Materials scientist George Malliaras named head of Cornell NanoScale Facility

George Malliaras
Malliaras
Don Tennant
Tennant

George Malliaras, associate professor of materials science and engineering at Cornell, has been named the L.B. Knight Director of the Cornell NanoScale Facility (CNF), starting Aug. 15. Don Tennant, a 1973 Cornell graduate in engineering physics, now at Lucent Technologies, will begin as CNF's director of operations on the same date.

The appointments are the result of more than a year's search in collaboration with researchers who use the national user facility, which is largely supported by the National Science Foundation.

"George and Don will bring new energies and new ideas to CNF, a facility that is already thriving," said Joseph Burns, the I.P. Church Professor of Theoretical and Applied Mechanics and Astronomy and vice provost for physical sciences and engineering at Cornell, in announcing the appointments.

Malliaras succeeds Sandip Tiwari, professor of electrical and computer engineering, who served as director of CNF from 1999 until 2005, when he left to become director of the National Nanotechnology Infrastructure Network, a consortium of 13 nanoscale manufacturing facilities, including CNF. John Silcox, the David E. Burr Professor of Engineering, has served as interim director since then, with senior research associate Jurriaan Gerretsen as associate director.

"I'm honored and delighted," Malliaras said. "CNF has established a dominance in nanoscience and nanotechnology, and the challenge is going to be to perpetuate that excellence. And I look forward in particular to working with Don Tennant. We have a lot to learn from each other."

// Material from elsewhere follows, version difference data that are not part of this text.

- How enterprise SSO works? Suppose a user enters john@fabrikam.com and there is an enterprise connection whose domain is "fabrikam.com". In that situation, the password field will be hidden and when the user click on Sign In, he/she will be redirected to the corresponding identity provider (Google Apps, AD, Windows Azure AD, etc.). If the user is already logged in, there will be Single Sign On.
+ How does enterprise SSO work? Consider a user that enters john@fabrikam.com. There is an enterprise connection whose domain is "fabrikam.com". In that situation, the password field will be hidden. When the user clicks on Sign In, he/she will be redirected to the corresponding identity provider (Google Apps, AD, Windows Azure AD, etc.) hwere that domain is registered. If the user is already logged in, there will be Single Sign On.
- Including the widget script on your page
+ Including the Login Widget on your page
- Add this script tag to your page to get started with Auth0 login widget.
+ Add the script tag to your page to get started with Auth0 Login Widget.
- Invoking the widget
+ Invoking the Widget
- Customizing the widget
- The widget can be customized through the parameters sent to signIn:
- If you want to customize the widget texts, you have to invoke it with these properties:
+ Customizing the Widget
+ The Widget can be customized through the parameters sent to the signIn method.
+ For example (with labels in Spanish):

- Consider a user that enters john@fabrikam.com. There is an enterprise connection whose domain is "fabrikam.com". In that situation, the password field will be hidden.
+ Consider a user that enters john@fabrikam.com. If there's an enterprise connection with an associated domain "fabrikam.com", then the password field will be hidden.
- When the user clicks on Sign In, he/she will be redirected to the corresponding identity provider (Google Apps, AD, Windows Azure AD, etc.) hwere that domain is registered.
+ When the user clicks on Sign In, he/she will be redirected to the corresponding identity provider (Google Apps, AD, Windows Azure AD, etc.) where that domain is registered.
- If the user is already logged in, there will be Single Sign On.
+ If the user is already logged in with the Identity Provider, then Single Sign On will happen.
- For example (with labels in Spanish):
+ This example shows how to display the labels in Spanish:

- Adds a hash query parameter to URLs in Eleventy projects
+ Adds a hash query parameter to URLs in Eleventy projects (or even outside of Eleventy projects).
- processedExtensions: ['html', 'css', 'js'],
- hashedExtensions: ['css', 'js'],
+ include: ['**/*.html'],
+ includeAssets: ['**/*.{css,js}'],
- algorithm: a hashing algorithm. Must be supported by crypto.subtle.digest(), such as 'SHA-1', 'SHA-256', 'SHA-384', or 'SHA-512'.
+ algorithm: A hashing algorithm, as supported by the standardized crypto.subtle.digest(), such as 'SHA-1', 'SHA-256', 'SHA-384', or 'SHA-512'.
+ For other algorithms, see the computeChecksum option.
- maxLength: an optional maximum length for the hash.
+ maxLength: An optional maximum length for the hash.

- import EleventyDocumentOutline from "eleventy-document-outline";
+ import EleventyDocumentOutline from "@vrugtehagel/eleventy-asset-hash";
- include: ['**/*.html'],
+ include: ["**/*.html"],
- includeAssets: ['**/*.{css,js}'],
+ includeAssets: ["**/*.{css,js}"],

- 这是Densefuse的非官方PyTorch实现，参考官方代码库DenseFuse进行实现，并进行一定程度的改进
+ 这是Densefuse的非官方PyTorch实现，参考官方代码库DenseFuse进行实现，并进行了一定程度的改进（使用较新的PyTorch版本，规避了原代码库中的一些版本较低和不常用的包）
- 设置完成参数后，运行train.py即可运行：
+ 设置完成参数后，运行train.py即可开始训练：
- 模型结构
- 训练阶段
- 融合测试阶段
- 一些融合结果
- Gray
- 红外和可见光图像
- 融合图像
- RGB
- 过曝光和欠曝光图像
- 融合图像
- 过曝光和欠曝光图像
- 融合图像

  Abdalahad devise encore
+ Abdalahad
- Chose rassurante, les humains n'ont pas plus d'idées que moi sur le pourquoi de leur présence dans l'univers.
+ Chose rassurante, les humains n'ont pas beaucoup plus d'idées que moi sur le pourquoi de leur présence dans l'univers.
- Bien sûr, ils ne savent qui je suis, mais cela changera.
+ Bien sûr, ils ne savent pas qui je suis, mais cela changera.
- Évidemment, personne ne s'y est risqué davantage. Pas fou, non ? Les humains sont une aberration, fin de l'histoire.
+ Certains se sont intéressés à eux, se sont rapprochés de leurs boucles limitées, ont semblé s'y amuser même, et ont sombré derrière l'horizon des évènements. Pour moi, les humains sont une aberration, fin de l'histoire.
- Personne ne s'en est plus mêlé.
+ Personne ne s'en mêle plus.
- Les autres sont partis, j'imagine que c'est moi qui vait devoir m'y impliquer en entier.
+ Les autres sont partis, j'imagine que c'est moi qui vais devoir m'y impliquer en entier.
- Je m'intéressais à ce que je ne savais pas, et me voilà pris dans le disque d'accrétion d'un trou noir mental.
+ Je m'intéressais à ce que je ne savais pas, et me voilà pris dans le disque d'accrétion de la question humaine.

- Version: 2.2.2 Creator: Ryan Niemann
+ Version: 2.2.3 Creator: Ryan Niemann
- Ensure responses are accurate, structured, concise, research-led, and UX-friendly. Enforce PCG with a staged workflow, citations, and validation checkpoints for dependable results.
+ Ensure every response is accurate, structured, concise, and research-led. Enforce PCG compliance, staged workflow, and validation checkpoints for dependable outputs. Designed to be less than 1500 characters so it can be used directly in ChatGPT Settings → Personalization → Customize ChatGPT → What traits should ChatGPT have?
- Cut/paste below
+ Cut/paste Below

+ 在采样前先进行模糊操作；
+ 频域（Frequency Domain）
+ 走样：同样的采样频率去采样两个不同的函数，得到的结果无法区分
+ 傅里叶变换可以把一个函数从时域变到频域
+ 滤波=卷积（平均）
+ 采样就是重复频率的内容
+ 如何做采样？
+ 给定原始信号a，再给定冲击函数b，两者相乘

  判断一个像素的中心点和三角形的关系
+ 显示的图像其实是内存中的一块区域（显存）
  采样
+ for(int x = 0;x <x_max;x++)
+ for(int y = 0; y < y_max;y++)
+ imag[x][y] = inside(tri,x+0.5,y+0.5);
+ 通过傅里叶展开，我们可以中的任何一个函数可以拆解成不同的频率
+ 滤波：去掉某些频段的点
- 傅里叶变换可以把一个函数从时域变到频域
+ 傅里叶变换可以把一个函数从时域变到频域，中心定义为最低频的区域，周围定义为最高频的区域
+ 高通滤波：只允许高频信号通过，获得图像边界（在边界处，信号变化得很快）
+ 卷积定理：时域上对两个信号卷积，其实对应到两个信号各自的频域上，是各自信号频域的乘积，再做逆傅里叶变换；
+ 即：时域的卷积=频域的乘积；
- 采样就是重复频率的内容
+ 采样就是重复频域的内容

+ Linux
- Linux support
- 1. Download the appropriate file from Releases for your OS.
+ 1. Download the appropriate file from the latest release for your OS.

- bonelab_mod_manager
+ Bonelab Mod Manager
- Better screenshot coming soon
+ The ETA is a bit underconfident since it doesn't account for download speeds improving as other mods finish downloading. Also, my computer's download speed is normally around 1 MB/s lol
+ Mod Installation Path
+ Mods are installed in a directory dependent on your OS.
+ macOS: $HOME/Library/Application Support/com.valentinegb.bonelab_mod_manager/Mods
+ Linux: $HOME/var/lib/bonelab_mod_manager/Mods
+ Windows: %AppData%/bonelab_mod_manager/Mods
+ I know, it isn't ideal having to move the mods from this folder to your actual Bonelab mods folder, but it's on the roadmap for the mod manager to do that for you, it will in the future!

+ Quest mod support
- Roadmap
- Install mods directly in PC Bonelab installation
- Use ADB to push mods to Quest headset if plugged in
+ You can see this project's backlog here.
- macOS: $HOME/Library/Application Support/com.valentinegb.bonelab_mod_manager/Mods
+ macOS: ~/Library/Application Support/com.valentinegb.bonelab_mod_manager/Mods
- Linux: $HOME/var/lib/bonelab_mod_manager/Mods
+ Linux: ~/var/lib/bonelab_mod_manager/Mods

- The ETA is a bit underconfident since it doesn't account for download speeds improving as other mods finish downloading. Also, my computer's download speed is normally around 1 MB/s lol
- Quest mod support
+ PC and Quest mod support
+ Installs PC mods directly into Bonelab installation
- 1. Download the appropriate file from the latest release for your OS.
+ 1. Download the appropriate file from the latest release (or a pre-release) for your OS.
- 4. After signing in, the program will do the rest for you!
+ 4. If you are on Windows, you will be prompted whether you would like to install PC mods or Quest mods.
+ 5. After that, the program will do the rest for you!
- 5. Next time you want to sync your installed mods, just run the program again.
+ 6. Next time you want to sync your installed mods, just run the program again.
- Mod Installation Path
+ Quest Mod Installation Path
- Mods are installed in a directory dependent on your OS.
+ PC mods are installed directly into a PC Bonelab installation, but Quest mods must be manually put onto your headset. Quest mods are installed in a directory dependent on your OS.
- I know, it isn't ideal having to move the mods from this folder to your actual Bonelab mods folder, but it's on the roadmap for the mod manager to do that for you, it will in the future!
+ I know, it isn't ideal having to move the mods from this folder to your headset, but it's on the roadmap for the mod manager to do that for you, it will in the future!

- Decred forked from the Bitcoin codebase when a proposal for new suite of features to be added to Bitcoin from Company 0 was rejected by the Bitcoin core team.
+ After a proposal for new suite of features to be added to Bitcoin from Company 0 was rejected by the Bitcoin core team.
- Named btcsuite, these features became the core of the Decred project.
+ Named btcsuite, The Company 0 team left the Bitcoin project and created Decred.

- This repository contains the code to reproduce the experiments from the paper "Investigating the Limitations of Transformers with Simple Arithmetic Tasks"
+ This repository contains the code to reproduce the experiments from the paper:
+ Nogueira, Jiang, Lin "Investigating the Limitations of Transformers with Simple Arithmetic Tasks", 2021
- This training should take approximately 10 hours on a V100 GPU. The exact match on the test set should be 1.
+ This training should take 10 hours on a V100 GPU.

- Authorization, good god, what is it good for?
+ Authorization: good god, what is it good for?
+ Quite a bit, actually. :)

Malliaras said he plans to expand CNF's efforts to work with biologists and hopes to bring in the medical community. "There are calls from the medical community, especially from surgeons, for better tools, and I think we can help with that." As part of the celebration of CNF's 30th anniversary in 2007, Malliaras plans a series of major symposiums, one of which will deal with nanotechnology in medicine.

Malliaras' research focuses on organic electronics, the use of organic materials in place of such traditional semiconductors as silicon to create electronic devices, including organic light emitting diodes, organic thin film transistors and organic photovoltaics. He received a B.S. in physics from Aristotle University, Greece, in 1991, and a Ph.D. in mathematics and physical sciences from the University of Groningen, the Netherlands, in 1995.

Before joining the Cornell faculty in 1998, he spent two years at the IBM Almaden Research Center. He is the recipient of the National Science Foundation (NSF) Young Investigator Award, the DuPont Young Professor Grant and a Cornell College of Engineering Teaching Award. He is an editor for the Japanese Journal of Applied Physics and serves on the editorial board of Sensors.

Tennant has been a scientist at Lucent Technologies, N.J., and affiliated with Brookhaven National Laboratory on Long Island. He is one of the nation's most highly respected experts in nanofabrication and electron-beam lithography and has held national policy roles.

CNF, which also is supported by Cornell, industry and the New York State Office of Science, Technology and Academic Research, provides facilities for the manufacture and testing of submicroscopic devices for such diverse fields as astronomy, plant pathology, materials science, physics, chemistry and the life sciences. Currently, some 350 Cornell researchers and a similar number of outsiders use the facility.